* Task details:
Here the job is to transcribe only the lines from the one containing "Gretna | Team Score: 0 -> 2" through the last line below, exactly as written; please leave out pictures.

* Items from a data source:
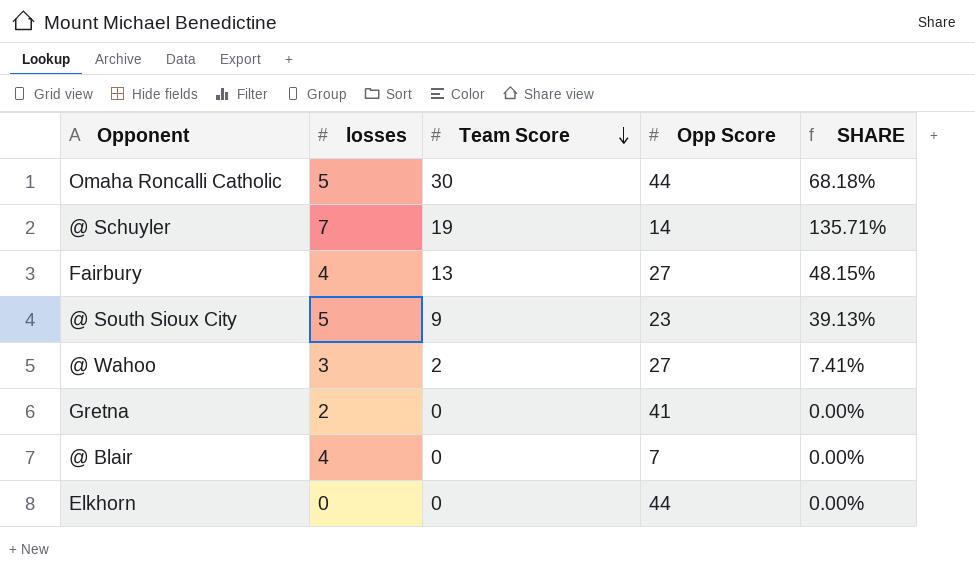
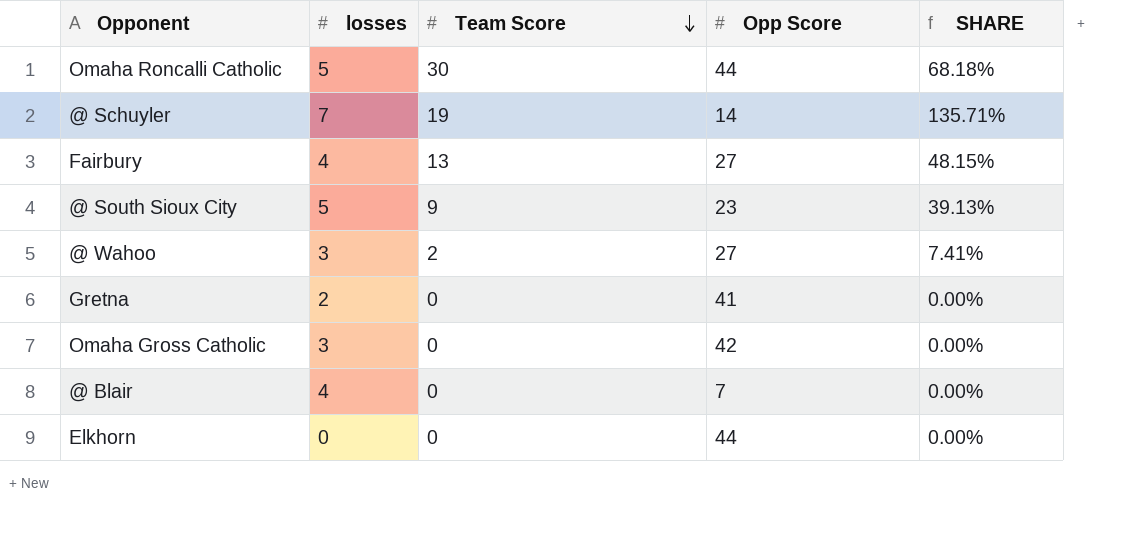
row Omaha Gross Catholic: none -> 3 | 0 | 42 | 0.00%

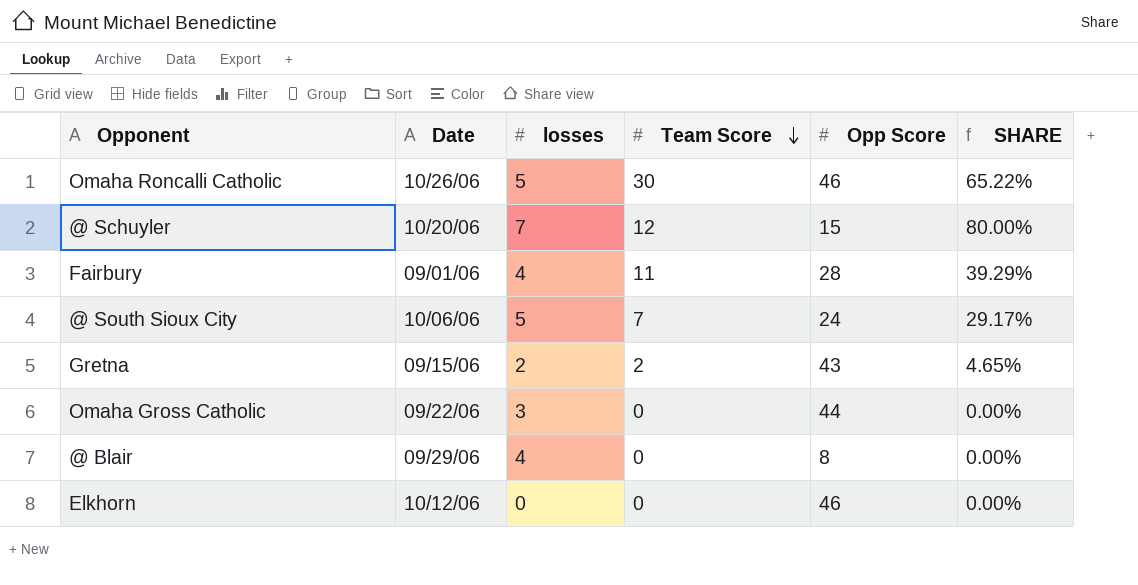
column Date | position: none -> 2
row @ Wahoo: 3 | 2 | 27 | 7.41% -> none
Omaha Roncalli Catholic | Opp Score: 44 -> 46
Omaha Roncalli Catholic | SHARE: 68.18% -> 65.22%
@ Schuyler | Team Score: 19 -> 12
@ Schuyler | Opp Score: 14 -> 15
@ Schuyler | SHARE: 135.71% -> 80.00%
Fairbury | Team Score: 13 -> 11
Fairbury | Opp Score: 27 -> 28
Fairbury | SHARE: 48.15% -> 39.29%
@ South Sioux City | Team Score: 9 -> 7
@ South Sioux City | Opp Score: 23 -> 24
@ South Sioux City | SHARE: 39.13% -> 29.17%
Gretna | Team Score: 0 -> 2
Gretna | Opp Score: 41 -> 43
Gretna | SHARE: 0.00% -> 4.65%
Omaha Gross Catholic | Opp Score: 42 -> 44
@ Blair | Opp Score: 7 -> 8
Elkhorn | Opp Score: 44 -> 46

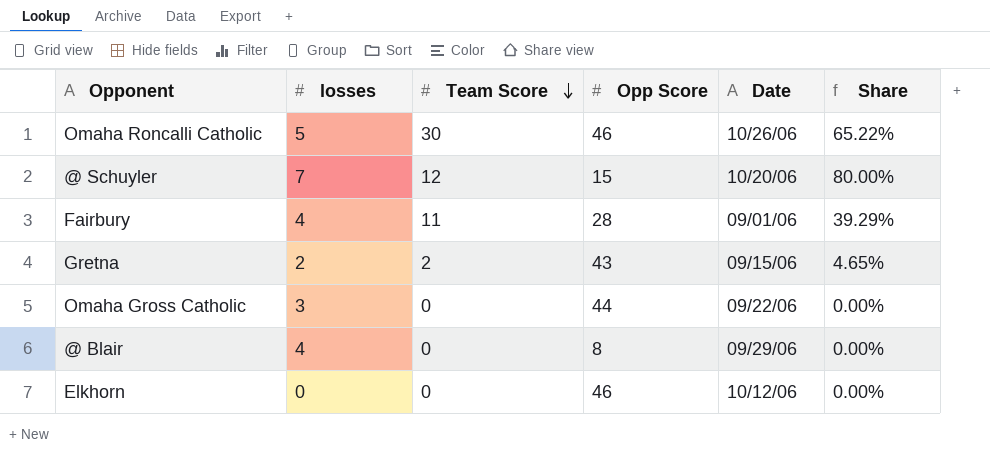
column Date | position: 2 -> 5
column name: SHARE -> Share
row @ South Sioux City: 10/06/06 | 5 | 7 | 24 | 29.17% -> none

* Answer below:
Gretna | Team Score: 0 -> 2
Gretna | Opp Score: 41 -> 43
Gretna | SHARE: 0.00% -> 4.65%
Omaha Gross Catholic | Opp Score: 42 -> 44
@ Blair | Opp Score: 7 -> 8
Elkhorn | Opp Score: 44 -> 46

column Date | position: 2 -> 5
column name: SHARE -> Share
row @ South Sioux City: 10/06/06 | 5 | 7 | 24 | 29.17% -> none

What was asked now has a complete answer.